Have the recent bank failures pressured the FCSC?
The Financial Services Compensation Scheme (FSCS) compensation limit for bank deposits could be increasing soon.
An easy question to start: How much each of individual’s deposits with an authorised deposit-taking institution are covered by the FSCS?
A. £50,000
B. £75,000
C. £85,000
D. €100,000
All the answers were correct at one time, but for now £85,000 applies.
Now a slightly more difficult question: When was the limit last increased?
A. 1 October 2008
B. 1 January 2010
C. 1 June 2012
D. 30 January 2017
The answer here is D. However, that increase was arguably no such thing. At the time the UK was still a member of the EU and therefore subject to a €100,000 limit under the European Deposit Guarantee Scheme Directive. Back in December 2010 the FSCS limit had been set under the same Directive at £85,000 to reflect the then €/£ exchange rate. Just over four years later, the limit was cut to £75,000 because of sterling’s relative strength. After the Brexit vote weakened the pound, the limit was restored to £85,000 in January 2017. Thus, it is arguable that today’s FSCS deposit limit is unchanged from its level of over 12 years ago. Had it been index-linked to the CPI since December 2010, it would now be around £120,000.

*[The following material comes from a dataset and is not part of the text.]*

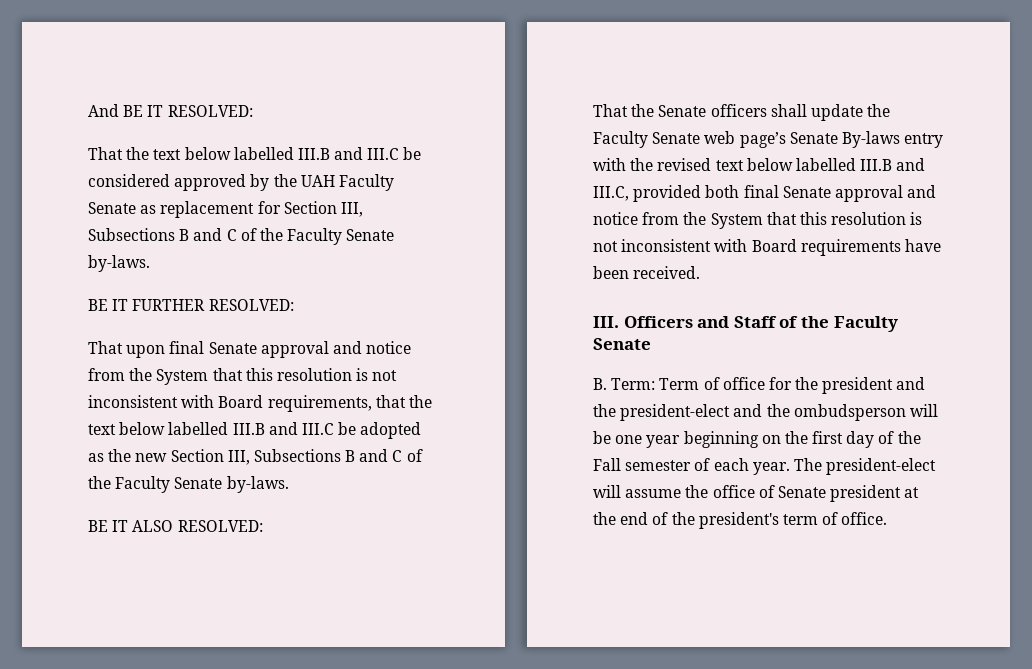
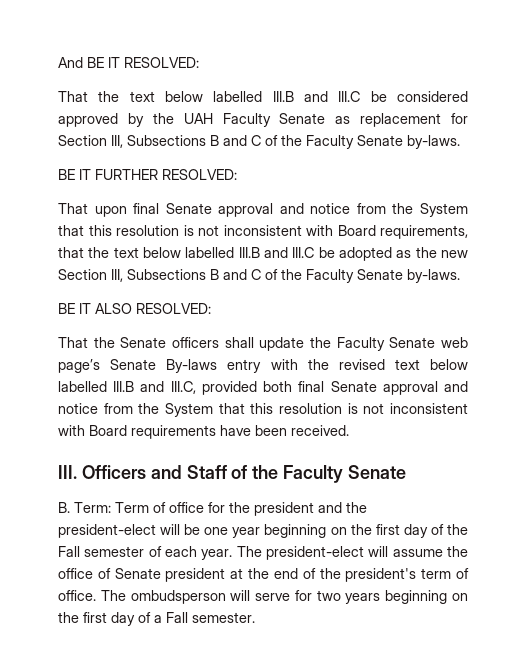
- B. Term: Term of office for the president and the president-elect and the ombudsperson will be one year beginning on the first day of the Fall semester of each year.
+ B. Term: Term of office for the president and the president-elect will be one year beginning on the first day of the Fall semester of each year.
+ The ombudsperson will serve for two years beginning on the first day of a Fall semester.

Last week both the Governor of the Bank of England and the Chancellor spoke about the potential need to raise the deposit protection limit, although neither hinted at a new figure. The driver for their comments was a lesson learned from the demise of SVB. The US equivalent of the FSCS, the Federal Deposit Insurance Corporation (FDIC) offers $250,000 (about £200,000) protection, but as SVB crashed the FDIC was forced to say it would give full protection to all SVB’s depositors. In part this reflected SVB’s unusual deposit base, 93.8% of which was uninsured according to S&P.

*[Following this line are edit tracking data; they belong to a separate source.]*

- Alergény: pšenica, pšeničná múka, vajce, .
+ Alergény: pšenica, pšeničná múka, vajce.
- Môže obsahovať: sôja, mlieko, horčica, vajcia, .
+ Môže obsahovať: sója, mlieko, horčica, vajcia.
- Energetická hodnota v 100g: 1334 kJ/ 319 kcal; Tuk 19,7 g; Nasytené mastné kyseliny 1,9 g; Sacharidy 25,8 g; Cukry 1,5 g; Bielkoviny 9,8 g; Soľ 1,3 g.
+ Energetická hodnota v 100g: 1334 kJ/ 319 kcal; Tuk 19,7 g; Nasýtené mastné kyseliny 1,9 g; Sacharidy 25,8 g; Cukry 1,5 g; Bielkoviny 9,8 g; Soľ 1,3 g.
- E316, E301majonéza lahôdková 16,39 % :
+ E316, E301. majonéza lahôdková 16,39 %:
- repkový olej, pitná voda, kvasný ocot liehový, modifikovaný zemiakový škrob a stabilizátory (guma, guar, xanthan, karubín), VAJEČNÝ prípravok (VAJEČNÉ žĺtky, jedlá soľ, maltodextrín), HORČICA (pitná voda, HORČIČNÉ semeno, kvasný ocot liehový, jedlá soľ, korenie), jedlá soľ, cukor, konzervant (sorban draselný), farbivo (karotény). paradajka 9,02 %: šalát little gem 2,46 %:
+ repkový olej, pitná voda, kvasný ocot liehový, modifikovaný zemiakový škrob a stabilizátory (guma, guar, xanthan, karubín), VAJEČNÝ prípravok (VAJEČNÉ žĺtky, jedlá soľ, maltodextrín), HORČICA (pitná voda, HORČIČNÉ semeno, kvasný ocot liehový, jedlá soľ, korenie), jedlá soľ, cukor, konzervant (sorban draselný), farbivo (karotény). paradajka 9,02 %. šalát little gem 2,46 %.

Those exposed depositors, many in the Silicon Valley venture capital community, were able to withdraw their funds rapidly once worries about SVB started circulating. The speed at which both fright and flight spread explain the musings of Messrs. Bailey and Hunt. The UK’s last experience of a bank run was Northern Rock, back in 2007. In the sixteen years since, the world of banking and communication has changed enormously. A UK bank run today would be instant news and the queues outside (any remaining) branches would be replaced by a deluge of mouse clicks. Everything would happen that much faster and the bank’s coffers would drain that much quicker.

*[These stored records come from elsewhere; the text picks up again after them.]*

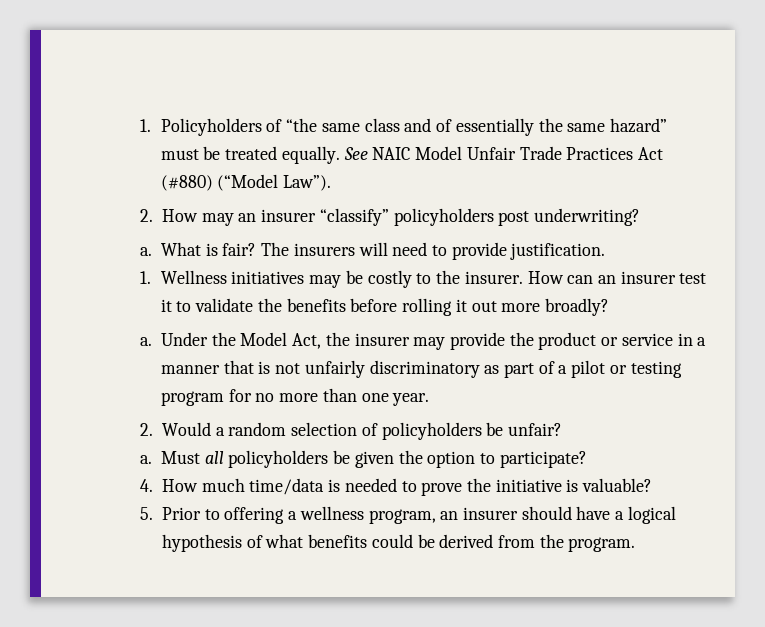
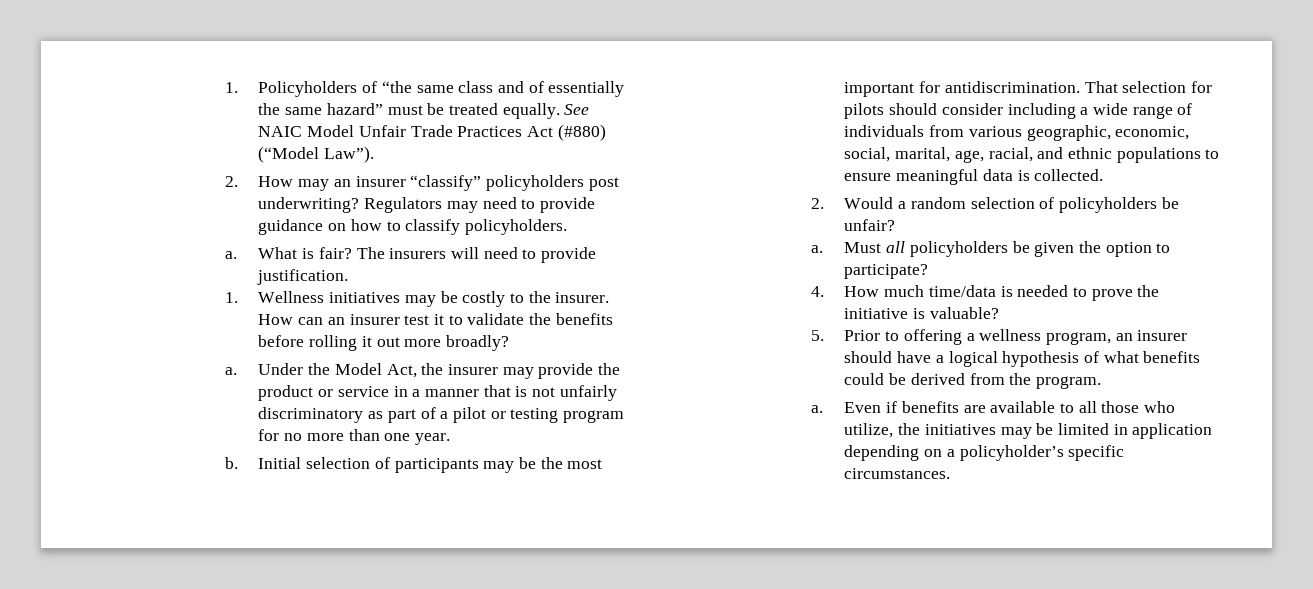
+ Regulators may need to provide guidance on how to classify policyholders.
+ b. Initial selection of participants may be the most important for antidiscrimination. That selection for pilots should consider including a wide range of individuals from various geographic, economic, social, marital, age, racial, and ethnic populations to ensure meaningful data is collected.
+ a. Even if benefits are available to all those who utilize, the initiatives may be limited in application depending on a policyholder’s specific circumstances.

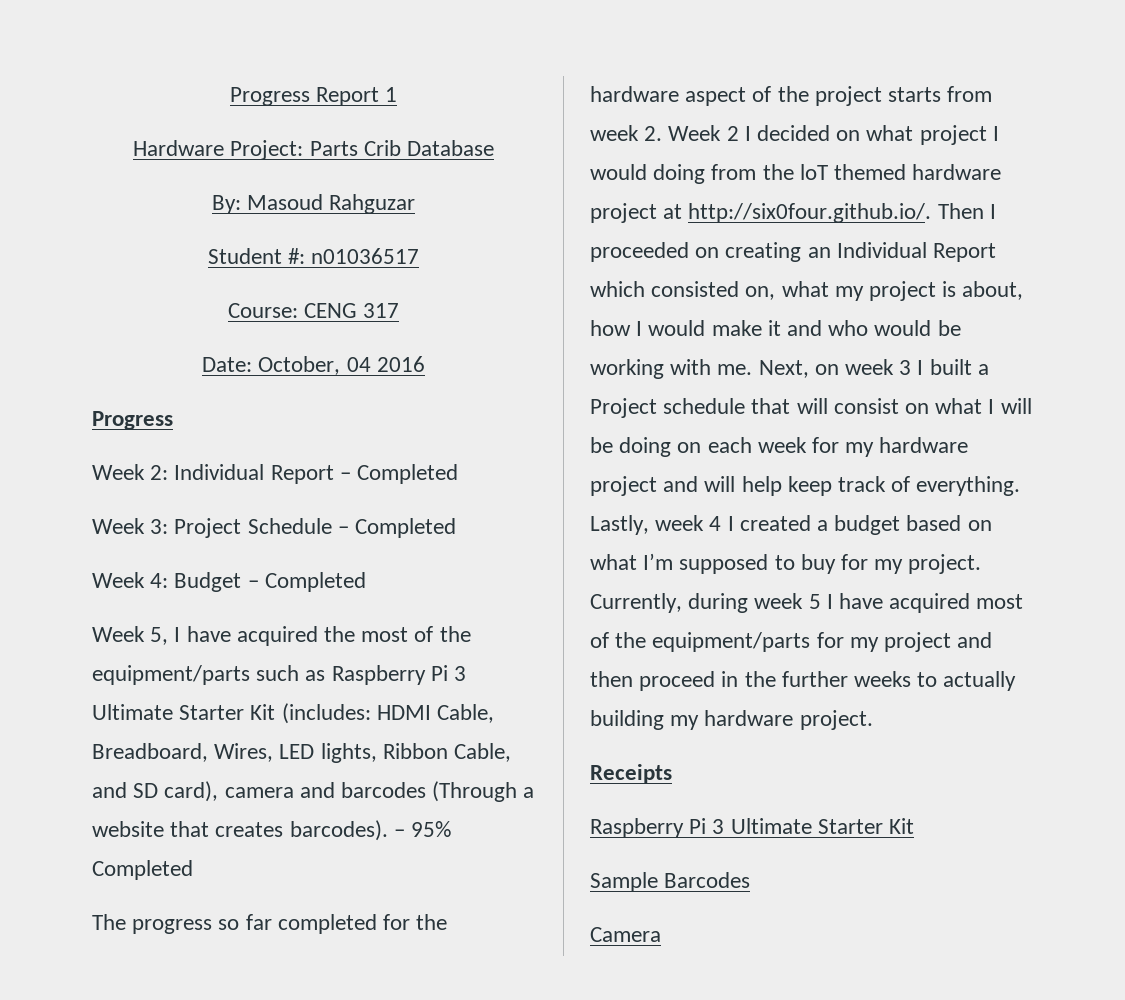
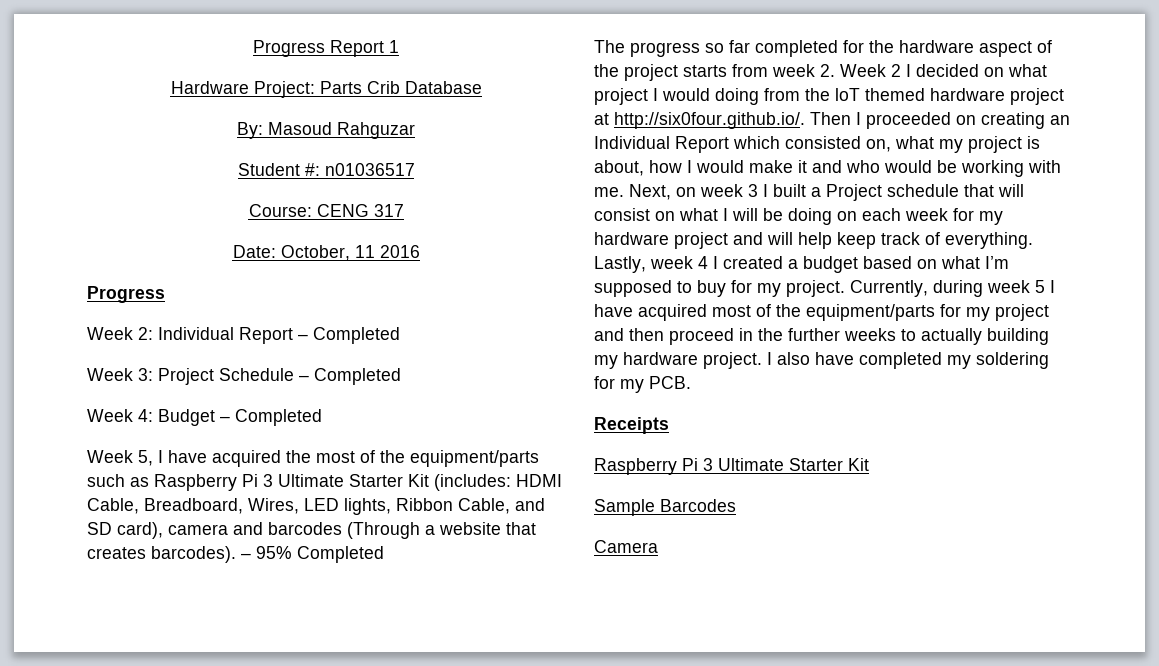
- Date: October, 04 2016
+ Date: October, 11 2016
+ I also have completed my soldering for my PCB.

In theory, the higher the depositor protection, the smaller would be the withdrawals and the greater the chance of bank survival, even if that meant a weekend shotgun takeover (see HSBC and SVB UK or UBS and Credit Suisse). The downside is that deposit insurance is not free and somebody (the banks and ultimately their customers) must pay for it.
Raising the limit would also have other consequences, such as bringing more deposits to smaller banks, imposing greater reserve requirements on all banks and reducing the relative appeal of National Savings & Investment (which is 100% government-backed). As history shows, so far the UK banks have been successful in constraining FSCS cap rises.
This information is correct as at 16/05/2023.